After a few days on a committed diet, your body should enter ketosis—and at that point, the fat burning should kick in, finally helping you see results.
7 Step Weight-Loss Troubleshooting Plan
But if you’ve been following the steps and you’re not seeing any changes, it’s time to troubleshoot. Nearly every time, the problem could come down to any of these seven issues. If you’re not seeing any changes, follow this seven-step troubleshooting drill. Just ask yourself: Are you…
1. Eating too much fruit?Fruit is high in fructose, and although a little fruit is good for you, too much can create havoc in the insulin department. Remember: A good serving size is a closed handful of berries or chopped fruit, or half of a larger piece of fruit like a grapefruit or a large apple.
2. Eating too many nuts?Nuts are often on the “yes” list because they contain tons of great proteins and heart-healthy fats, but it’s important to eat them in moderation. Stick to a closed handful.
3. Keeping foods on the “no” list in your kitchen?Don’t keep chips and cookies and other high-carb stuff in your pantry or fridge, where they can tempt you to cheat. Donate or toss them.
4. Skipping the fat?I can’t say this often enough: Adding the right quantities of healthy fat to your diet actually helps you lose fat. Try it and you’ll see.
5. Eating too much healthy fat?Yes, too much of a great thing can wreck havoc on your weight loss. Stick with these fat portion guidelines: A serving of liquid fat should be about the size of a Ping-Pong ball, a typical bouncy ball, or 1 to 2 thumb-size portions (that’s about 1 tablespoon). A serving of nuts, seeds, coconut flakes, or olives is about 1 closed handful. A serving of avocado is one-quarter to one-half an avocado. A serving of coconut milk is one-third to one-half the can. And don’t forget: Each meal should include 1 or 2 servings of fat.
6. Not measuring your other foods properly?Keep this “perfect plate” in mind.

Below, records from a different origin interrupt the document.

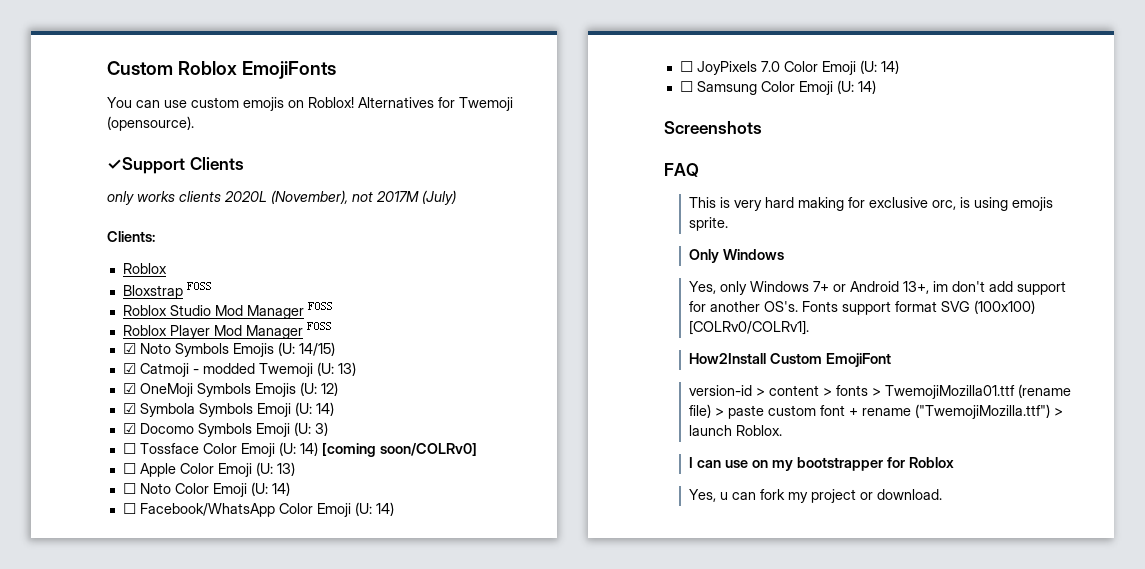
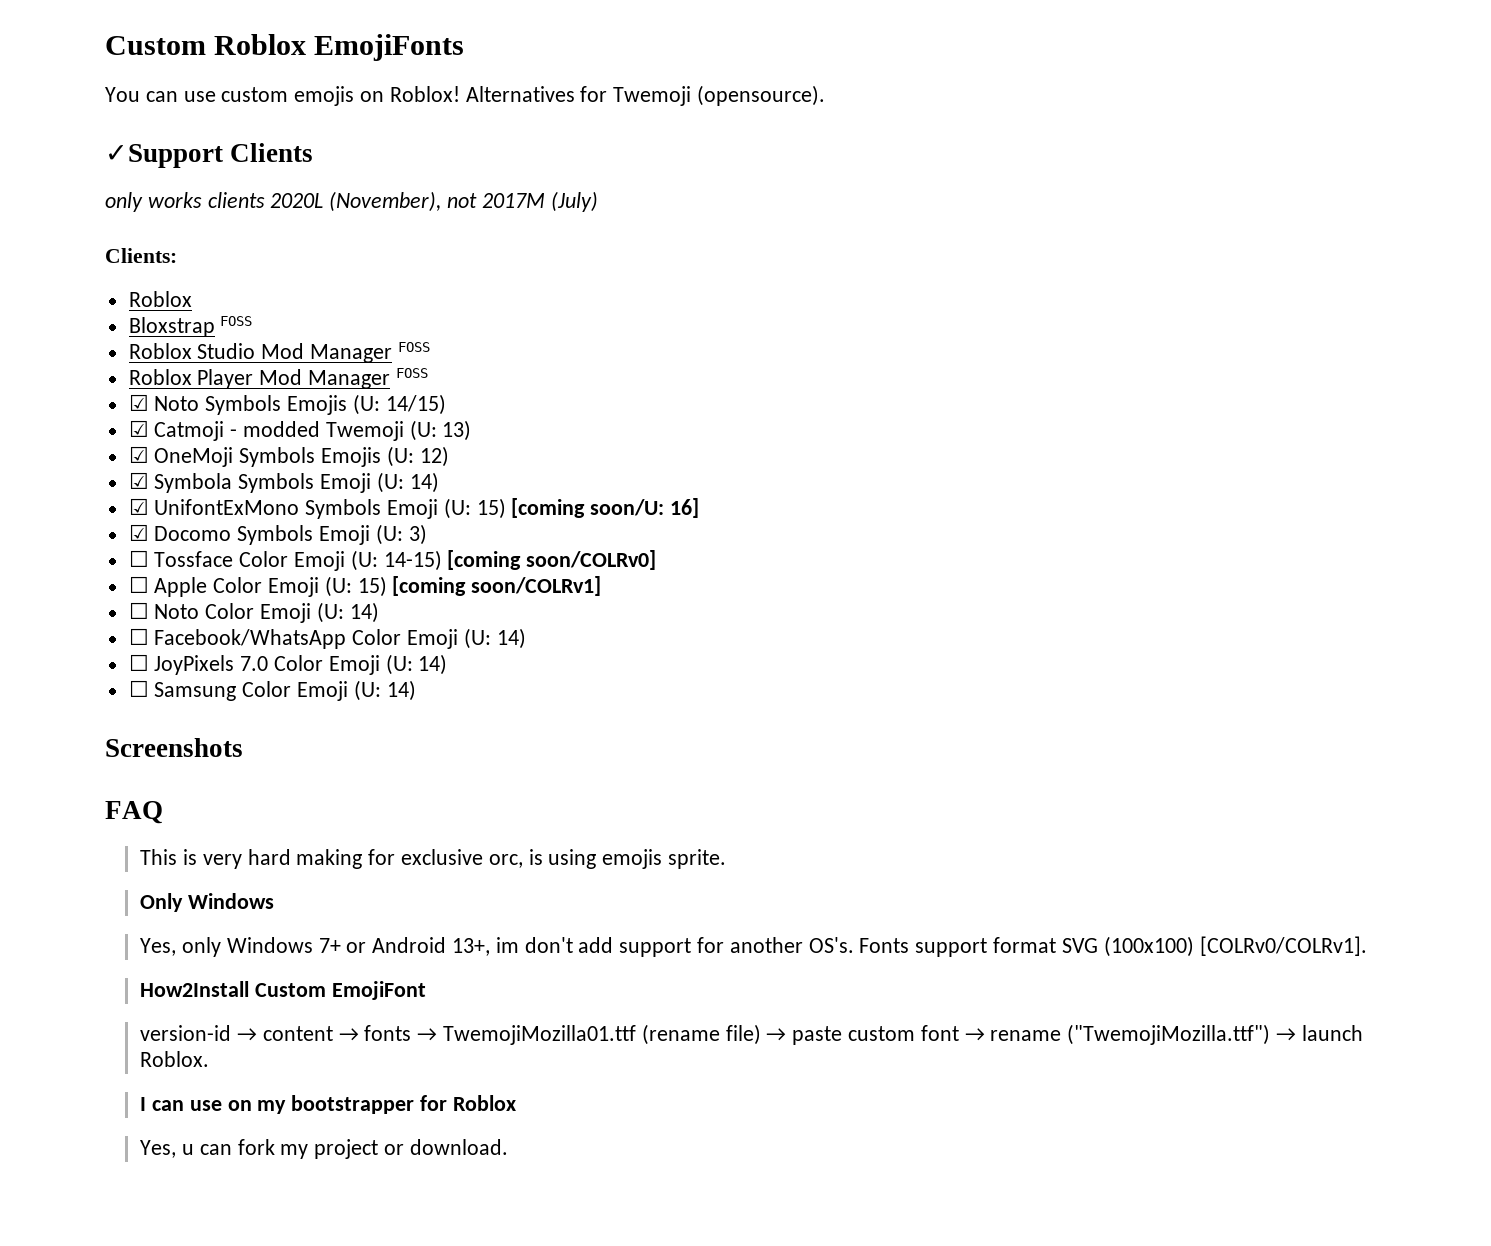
+ ☑ UnifontExMono Symbols Emoji (U: 15) [coming soon/U: 16]
- ☐ Tossface Color Emoji (U: 14) [coming soon/COLRv0]
+ ☐ Tossface Color Emoji (U: 14-15) [coming soon/COLRv0]
- ☐ Apple Color Emoji (U: 13)
+ ☐ Apple Color Emoji (U: 15) [coming soon/COLRv1]
- version-id > content > fonts > TwemojiMozilla01.ttf (rename file) > paste custom font + rename ("TwemojiMozilla.ttf") > launch Roblox.
+ version-id → content → fonts → TwemojiMozilla01.ttf (rename file) → paste custom font → rename ("TwemojiMozilla.ttf") → launch Roblox.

Don’t overdo your proteins, and don’t short yourself on non-starchy veggies:
- Protein Portions: A serving of meat, fish, or poultry should be about the size and thickness of your palm. A serving of eggs is as many as you can hold in your hand (that’s about 2 or 3 for women and 3 or 4 for men). A serving of egg whites alone is double the serving for whole eggs. Each meal should include a serving of protein.
- Non-starchy Vegetable Portions: A serving of these vegetables should be at least the size of a softball. You can’t eat too many of them, so fill your plate with at least 2 or 3 softballs’ worth.
- Starchy Vegetable Portions: A serving of starchy vegetables (such as sweet potato, jicama, kohlrabi, or winter squash) should be about the size of a baseball for women and the size of a softball for men. Note: Eat starchy vegetables only if you’re recovering from a workout or you’re feeling weak and tired and you know it’s not due to the carb flu.
- Fruit Portions: A serving of fruit is half an individual piece (half an apple, half an orange) or a tennis-ball-size serving of berries, grapes, or tropical fruits (about 1/2 cup). That’s a closed fistful, or about 1/2 cup if they’re diced. Eat no more than 2 servings of fruit per day, and break them up across meals and snacks to distribute your sugar intake.